I get in line behind two women in their twenties like me. One is in baby doll pajamas, the other is wearing only a pair of black boxers with small red hearts. I’m the one from Colorado in a cute flannel two-piece number with a moose on it. Have we all been kidnapped from Earth in our sleep?
“What’s happening here?” the petite redhead in the front of the line asks, earning her a hard thump on the head by the butt of boar-man number two’s gun.
Rule number one, no talking. Check. Other women are shakily standing up at the first guy’s command. We’re forming an impeccably ordered line. I’m obeying every direction, even as icy terror races along my veins.

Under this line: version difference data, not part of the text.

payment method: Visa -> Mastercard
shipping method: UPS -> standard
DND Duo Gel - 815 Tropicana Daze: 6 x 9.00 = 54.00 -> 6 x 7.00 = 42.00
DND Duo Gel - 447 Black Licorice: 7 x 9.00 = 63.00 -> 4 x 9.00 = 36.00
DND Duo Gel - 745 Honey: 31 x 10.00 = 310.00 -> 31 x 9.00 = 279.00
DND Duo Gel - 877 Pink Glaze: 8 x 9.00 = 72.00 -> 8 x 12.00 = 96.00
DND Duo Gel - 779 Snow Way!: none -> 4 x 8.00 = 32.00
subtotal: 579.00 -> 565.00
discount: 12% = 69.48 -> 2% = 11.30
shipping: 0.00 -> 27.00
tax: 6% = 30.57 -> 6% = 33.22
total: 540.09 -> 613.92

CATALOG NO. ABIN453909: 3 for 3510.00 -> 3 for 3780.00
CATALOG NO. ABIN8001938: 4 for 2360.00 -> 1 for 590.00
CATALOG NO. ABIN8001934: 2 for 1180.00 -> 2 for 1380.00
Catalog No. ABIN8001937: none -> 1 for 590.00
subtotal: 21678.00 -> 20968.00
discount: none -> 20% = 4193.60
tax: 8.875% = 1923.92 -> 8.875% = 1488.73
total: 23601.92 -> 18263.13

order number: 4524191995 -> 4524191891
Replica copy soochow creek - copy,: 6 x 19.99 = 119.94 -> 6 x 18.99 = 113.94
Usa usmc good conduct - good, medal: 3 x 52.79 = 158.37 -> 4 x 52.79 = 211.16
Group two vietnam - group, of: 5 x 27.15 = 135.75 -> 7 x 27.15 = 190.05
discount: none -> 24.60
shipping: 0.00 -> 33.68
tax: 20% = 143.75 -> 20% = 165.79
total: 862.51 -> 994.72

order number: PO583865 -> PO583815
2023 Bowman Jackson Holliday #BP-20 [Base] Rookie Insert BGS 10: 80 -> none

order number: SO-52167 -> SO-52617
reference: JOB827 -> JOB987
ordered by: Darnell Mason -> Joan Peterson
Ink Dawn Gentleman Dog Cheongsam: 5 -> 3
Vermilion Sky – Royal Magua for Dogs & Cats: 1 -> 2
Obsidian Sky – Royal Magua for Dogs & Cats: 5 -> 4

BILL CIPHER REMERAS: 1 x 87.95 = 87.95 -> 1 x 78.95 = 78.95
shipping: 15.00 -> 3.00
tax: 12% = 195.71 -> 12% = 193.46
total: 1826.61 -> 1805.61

A third boar enters, fumbling with a handful of tech gear.
I realize these are glorified collars as he fastens one around each of our necks, and trust me, he’s not gentle about it.
Screens on the walls jump to life and a video plays.
It does not have high production value, but the message is crystal clear.
We all watch, horror growing, as the video depicts a collar being snapped on a reptilian alien’s neck.
The picture shifts to a close-up of some alien version of a smart watch on an extremely hairy arm.
An equally hairy hand pushes a button on the watch and voilà, cut to the poor victim being shocked at what appears to be a torturous level.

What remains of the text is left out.